Question

A triangle has sides A, B, and C. Sides A and B have lengths of 8 and 12, respectively. The angle between A and C is `(3pi)/4` and the angle between B and C is `pi/3`. What is the area of the triangle?

Answer 1

This can't be a real triangle the Law of Sines is not satisfied.

Explanation:

No no no! Triangles have sides `a,b,c` and vertices `A,B,C`. Here `a=8, b=12,` `B={3\pi}/4,` `A=\pi/3`.

Yet another trig problem based only on angles related to 30 and 45 degrees.

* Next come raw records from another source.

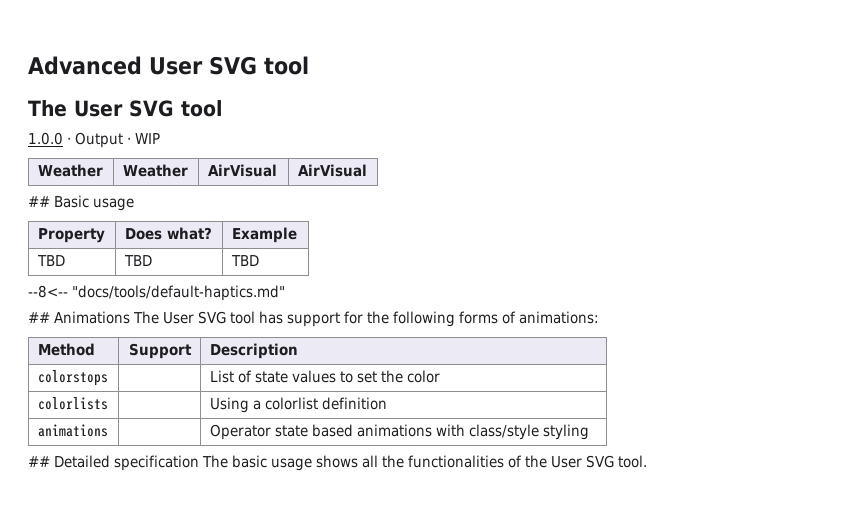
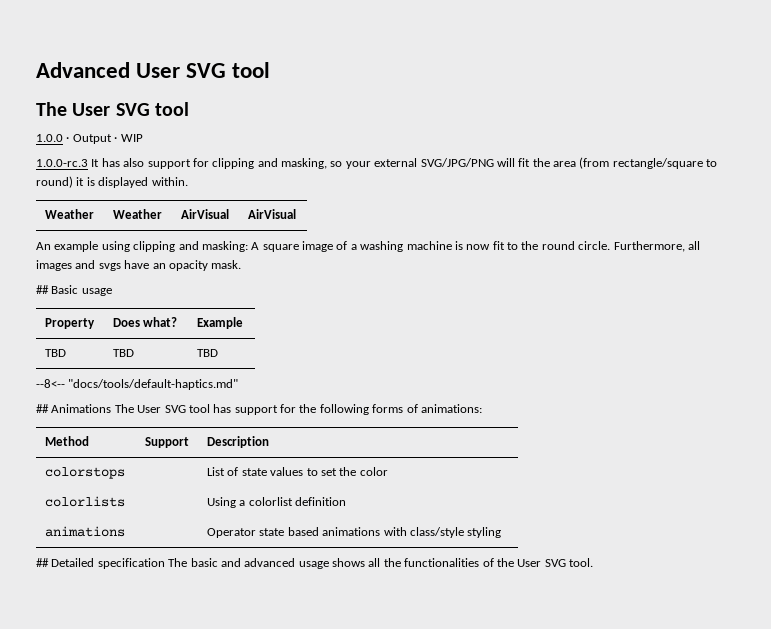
[37,164,103,177] [122,164,188,177] [207,164,277,177] [297,164,367,177] // Weather | Weather | AirVisual | AirVisual -> [36,157,718,169] [36,176,188,188] [45,209,95,219] [113,209,163,219] [181,209,230,219] [248,209,297,219] [36,241,700,252] [36,260,242,271] // 1.0.0-rc.3 It has also support for clipping and masking, so your external SVG/JPG/PNG will fit the area (from rectangle/square to round) it is displayed within. // Weather | Weather | AirVisual | AirVisual // An example using clipping and masking: A square image of a washing machine is now fit to the round circle. Furthermore, all images and svgs have an opacity mask.
(267, 461) none -> [220,558,296,567] and advanced

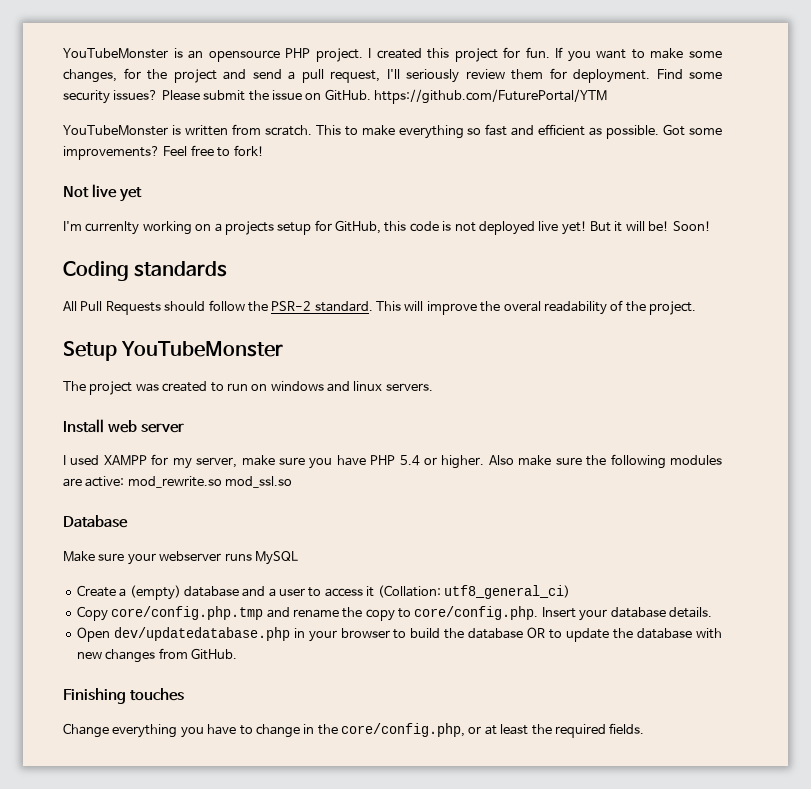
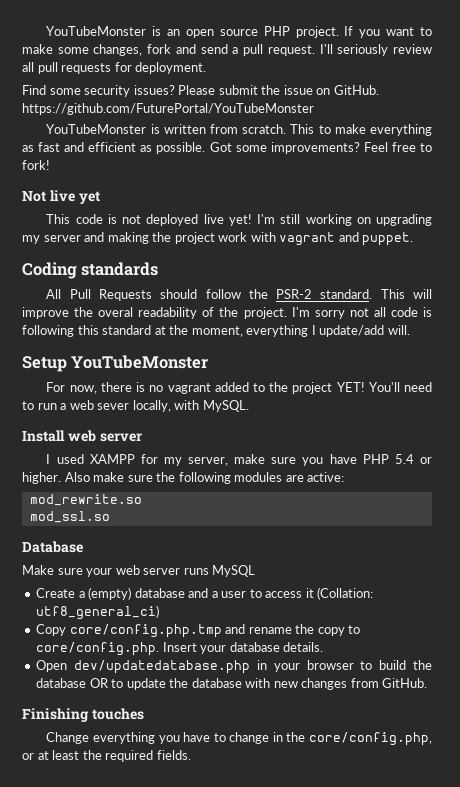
[208,47,550,62] opensource PHP project. I created this project for fun. -> [186,26,339,38] open source PHP project.
[123,68,217,83] for the project -> [147,44,172,54] fork
[330,70,380,83] request, -> [267,45,315,56] request.
[511,69,543,80] them -> [22,62,112,74] all pull requests
(650, 76) none -> (207, 68) //
[374,89,607,104] https://github.com/FuturePortal/YTM -> [22,103,314,115] https://github.com/FuturePortal/YouTubeMonster
[467,128,482,135] so -> [22,145,34,152] as
[63,220,407,235] I'm currenlty working on a projects setup for GitHub, this -> [46,214,71,224] This
[590,221,711,232] But it will be! Soon! -> [257,214,432,226] [22,232,414,246] I'm still working on upgrading my server and making the project work with vagrant and puppet.
[63,341,284,361] [63,381,433,395] // Setup YouTubeMonster // The project was created to run on windows and linux servers. -> [291,307,432,319] [22,325,410,337] [22,355,209,372] [46,382,432,394] [22,400,249,412] I'm sorry not all code is following this standard at the moment, everything I update/add will. // Setup YouTubeMonster // For now, there is no vagrant added to the project YET! You'll need to run a web sever locally, with MySQL.
(125, 481) none -> (345, 477) //
(222, 482) none -> (142, 500) //
[159,551,222,561] webserver -> [115,565,181,575] web server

This can't be a real triangle because:

`a/sin A ne b / sin B`

`a/sin A = 8/sin(pi/3) = 8/(\sqrt{3}/2) = 16/sqrt{3}`

`b/sin A= 12/sin(3pi/4) = 12/(sqrt{2}/2) = 24/sqrt{2}`

They're not equal.

That's too bad, because the area would have been calculated as:

`text{area} = 1/2 a b sin C`

`= 1 /2 (8)(12) sin(pi - {3pi}/4 - pi/3)`

`= 48 sin( {3 pi}/4 - pi/3)`

`= 48 ( sin({3pi}/4) cos(pi/3) - cos({3pi}/4) sin(pi/3) )`

`= 48 ( (\sqrt{2}/2) (1/2) - (- \sqrt{2}/2) (\sqrt{3}/2) )`

`= 12(sqrt{2} + sqrt{6})`

But it's not.

Answer 2

`color(crimson)("Such a triangle cannot exist"`

Explanation:

`a = 8, hat A = pi/3, b = 12, hat B = (3pi)/4`

`color(maroon)("THEOREM. A greater angle of a triangle is opposite a greater side. "`
`color(brown)("Let ABC be a triangle in which angle ABC is "`

`color(brown)("greater than angle BCA; then side AC is also greater than side AB"`

`color(crimson)("But though " a < b, hat A > hat B`

`color(crimson)("Such a triangle cannot exist"`